In the listing below, the lines starting at the line with "text: 300/260/ ->" and ending at the line with "font-size: 12px ->" are to be output verbatim. Images stay out of the copy.

═══ THE RECORDS

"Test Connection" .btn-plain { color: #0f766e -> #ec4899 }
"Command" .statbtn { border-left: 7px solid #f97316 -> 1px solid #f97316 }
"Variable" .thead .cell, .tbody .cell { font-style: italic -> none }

══════
═══ THE RECORDS

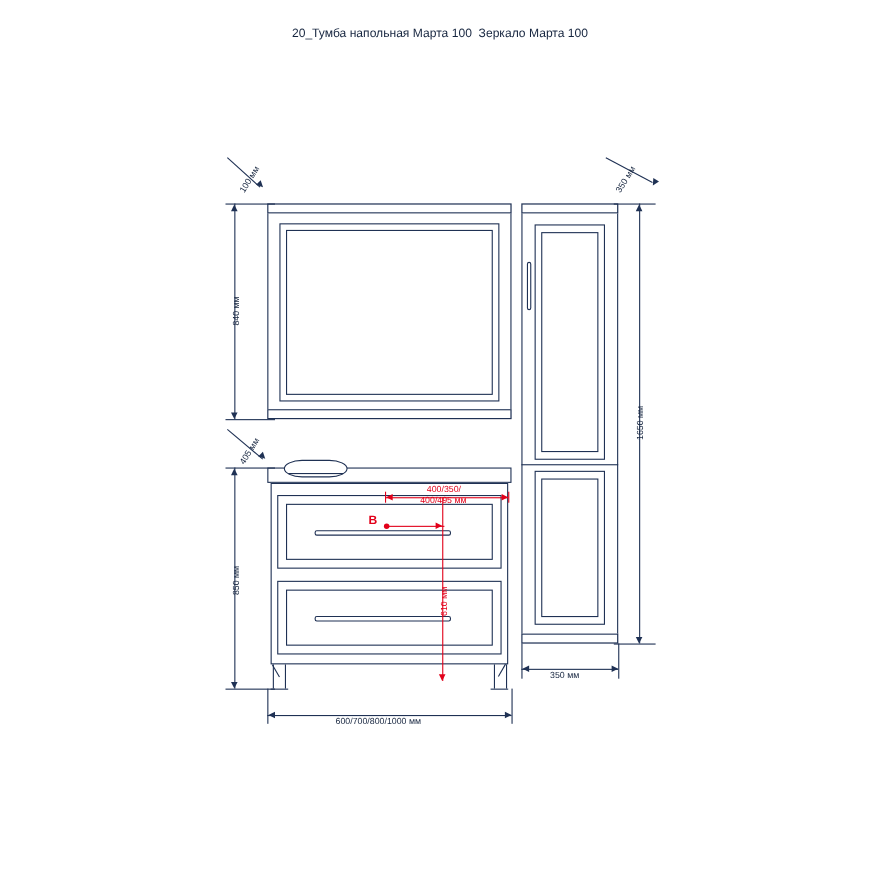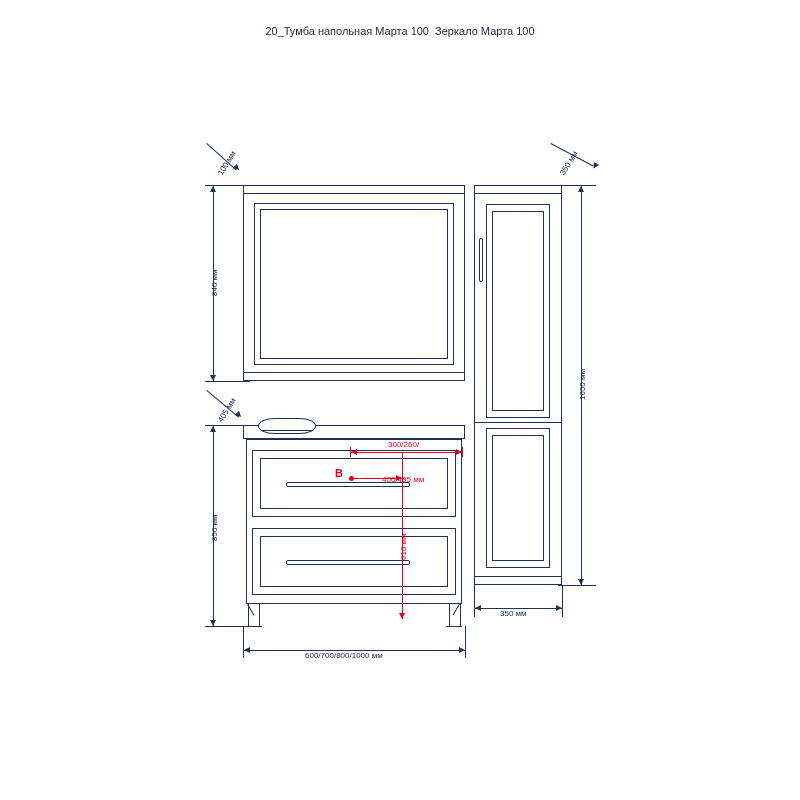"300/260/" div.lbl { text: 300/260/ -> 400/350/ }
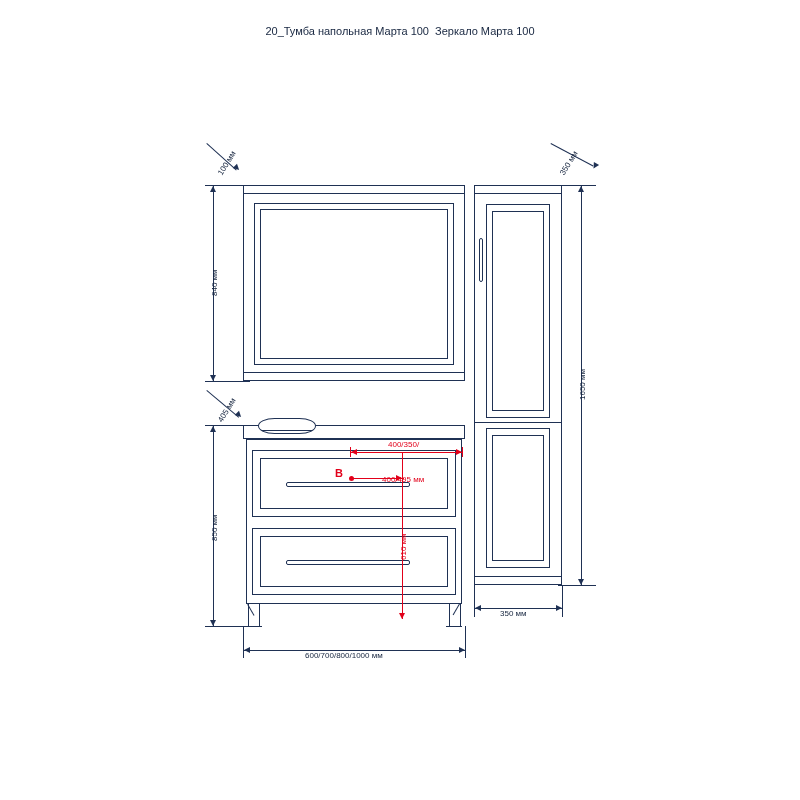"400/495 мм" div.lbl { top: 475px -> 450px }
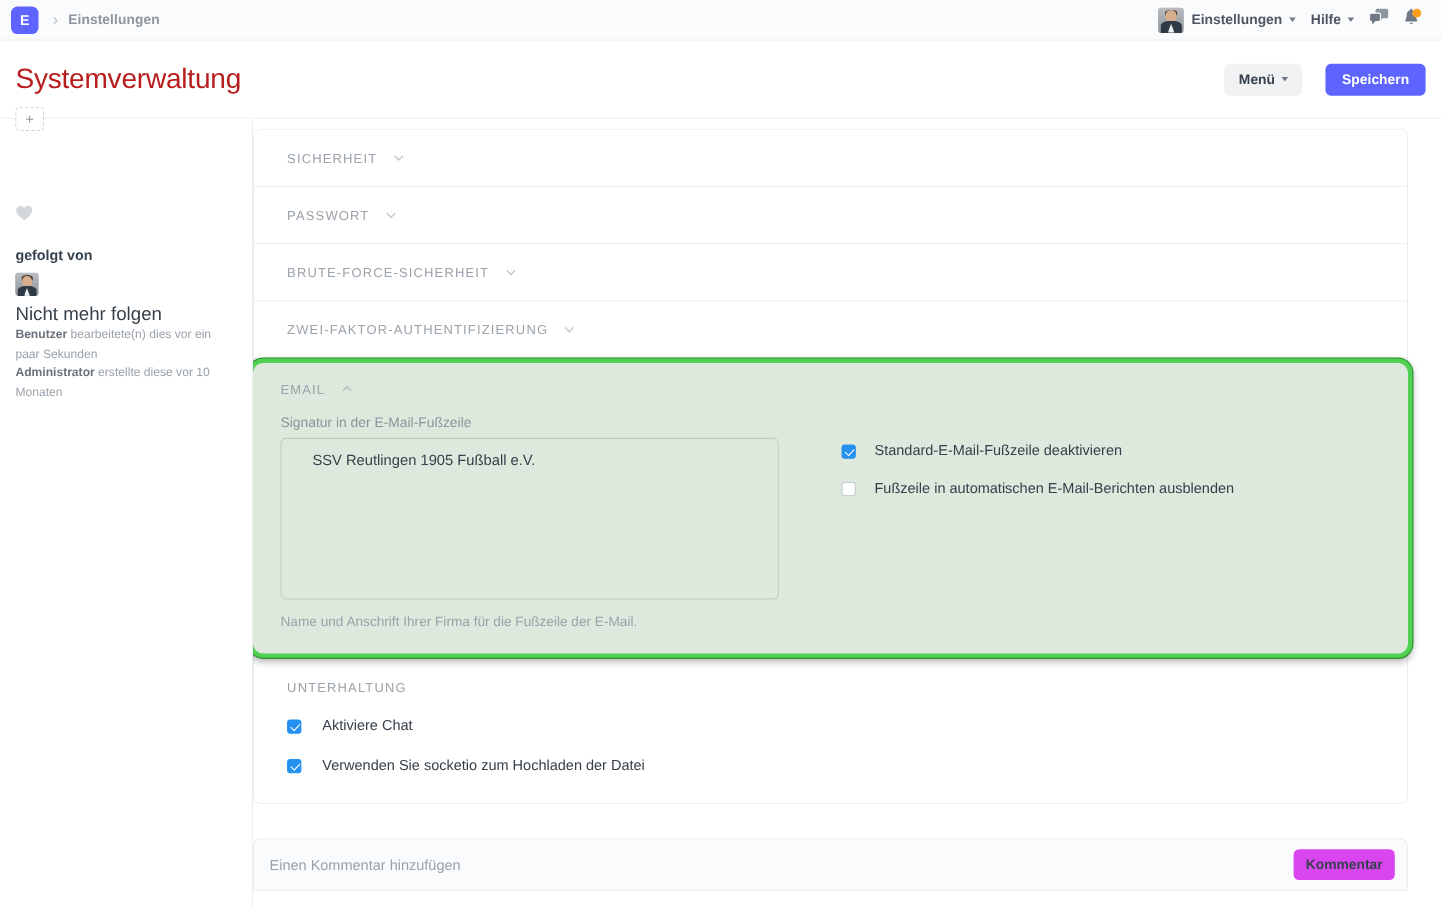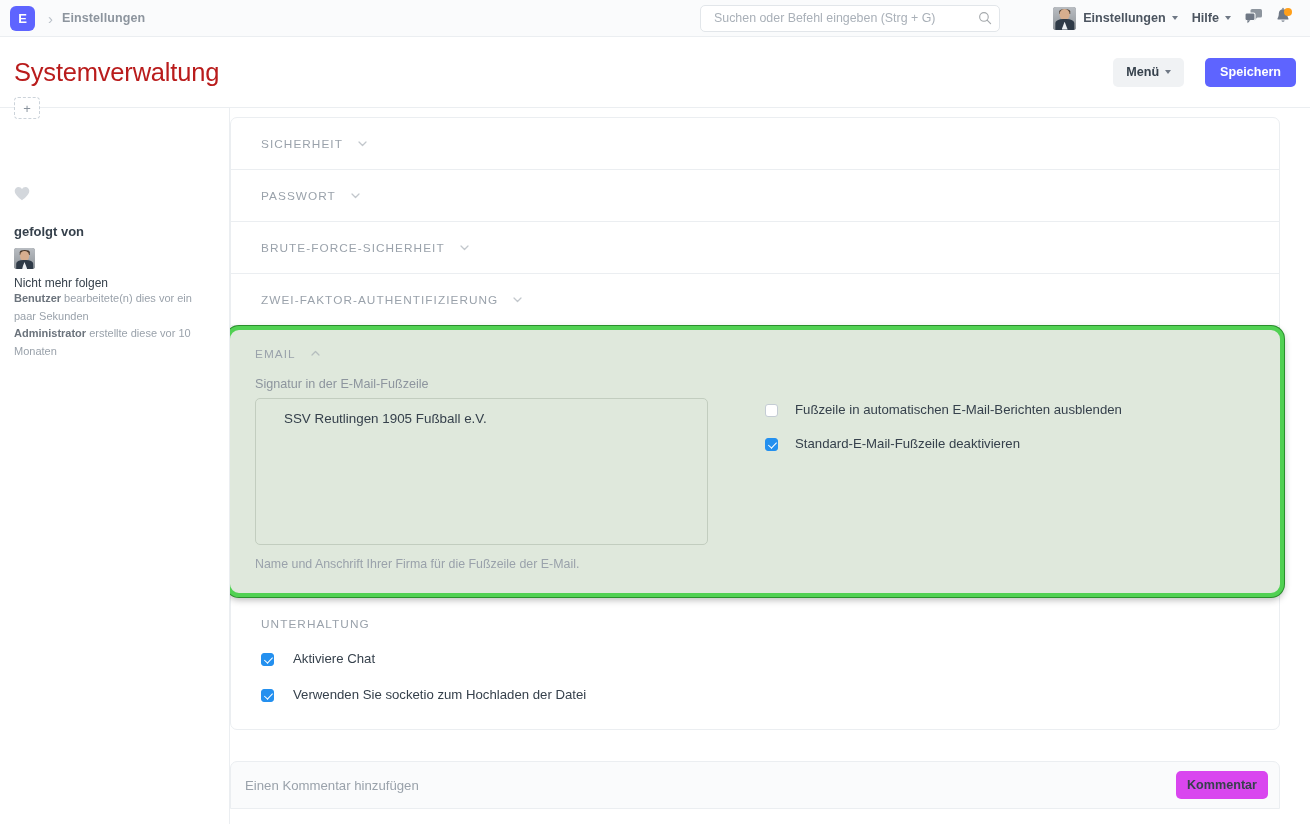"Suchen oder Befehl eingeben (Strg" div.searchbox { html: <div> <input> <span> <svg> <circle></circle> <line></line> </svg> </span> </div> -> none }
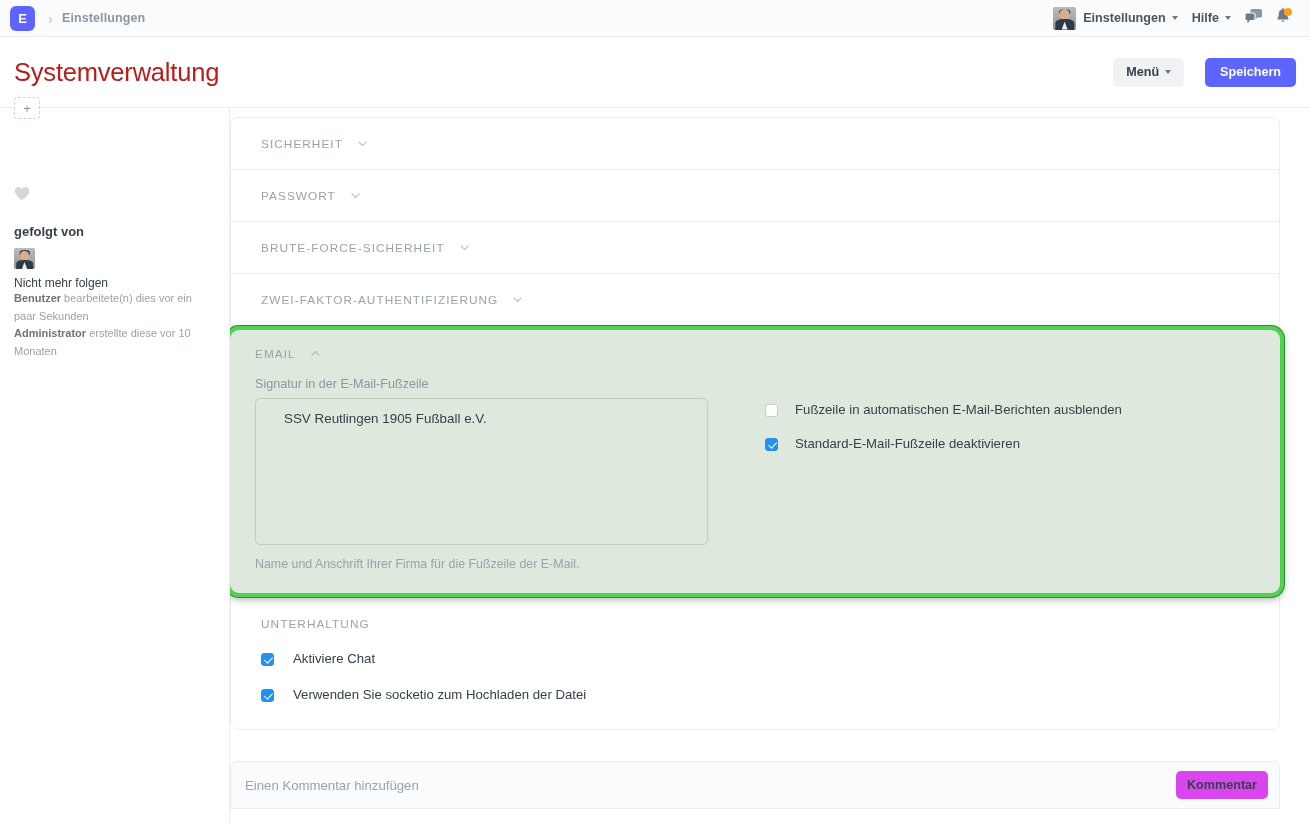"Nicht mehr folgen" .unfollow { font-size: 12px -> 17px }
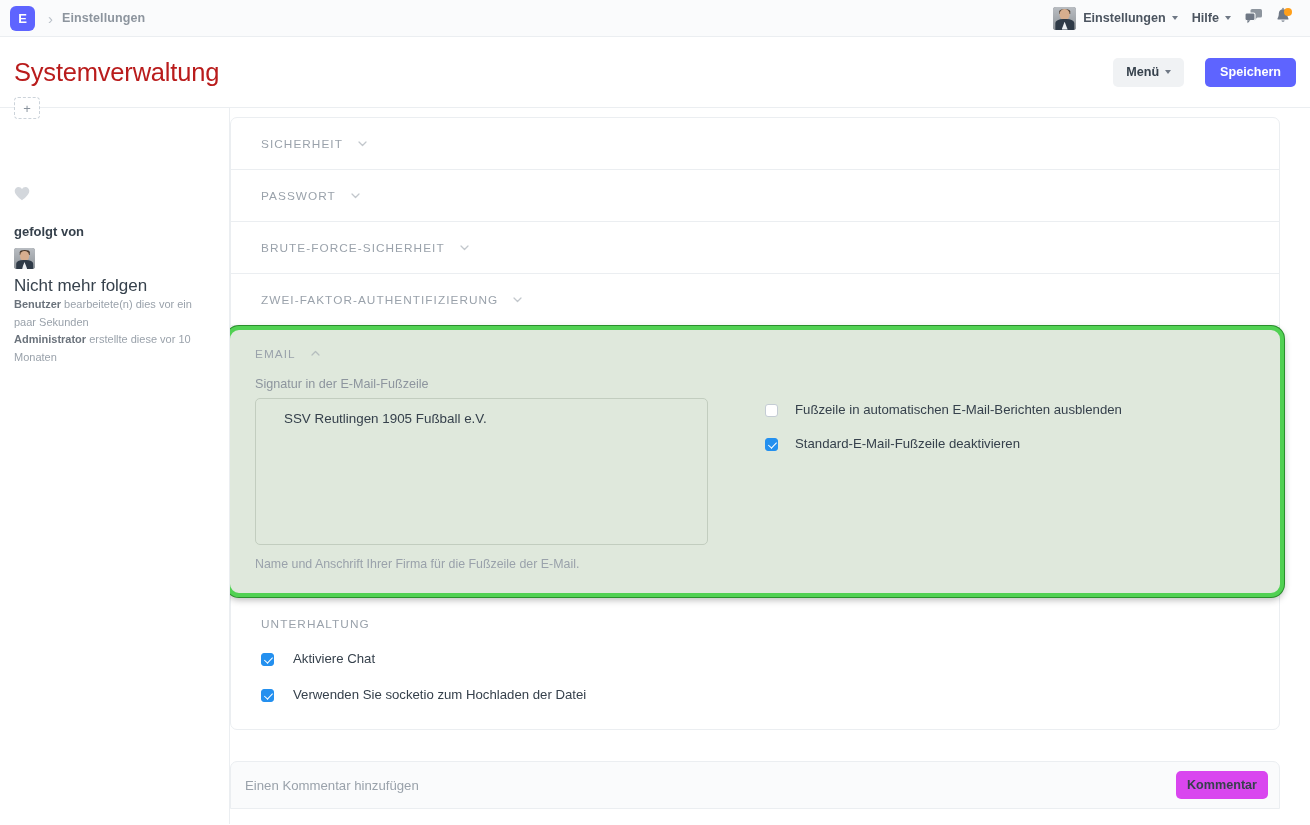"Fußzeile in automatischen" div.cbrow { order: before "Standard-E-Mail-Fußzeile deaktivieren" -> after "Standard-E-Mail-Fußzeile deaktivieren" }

══════
═══ THE RECORDS

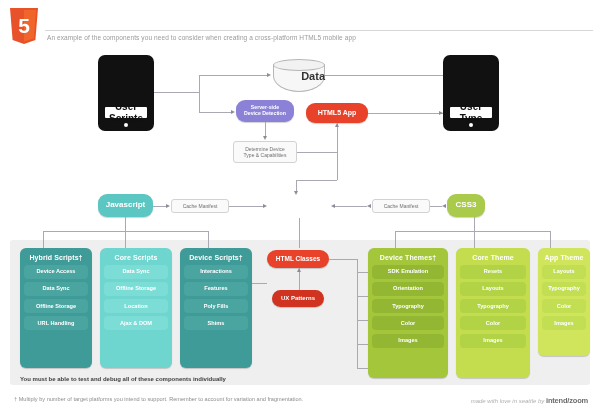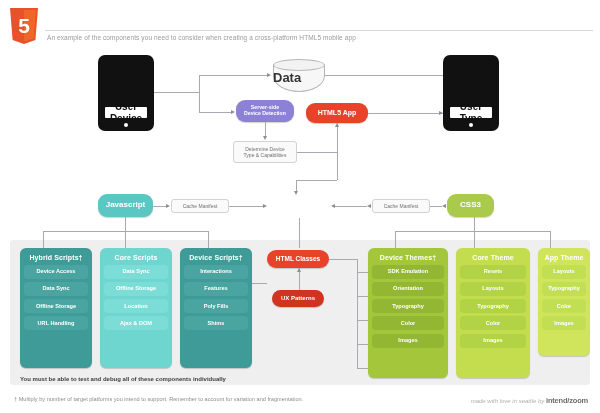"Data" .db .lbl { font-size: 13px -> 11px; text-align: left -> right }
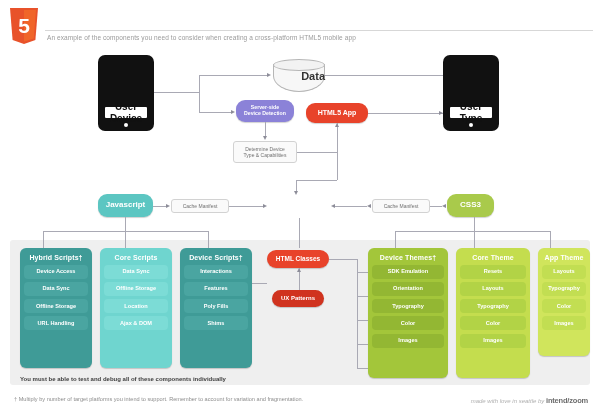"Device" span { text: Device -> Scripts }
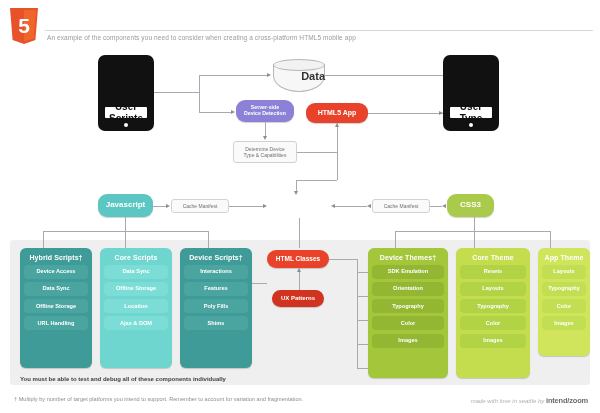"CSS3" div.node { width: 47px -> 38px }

══════

(TASK ANSWER)
"300/260/" div.lbl { text: 300/260/ -> 400/350/ }
"400/495 мм" div.lbl { top: 475px -> 450px }
"Suchen oder Befehl eingeben (Strg" div.searchbox { html: <div> <input> <span> <svg> <circle></circle> <line></line> </svg> </span> </div> -> none }
"Nicht mehr folgen" .unfollow { font-size: 12px -> 17px }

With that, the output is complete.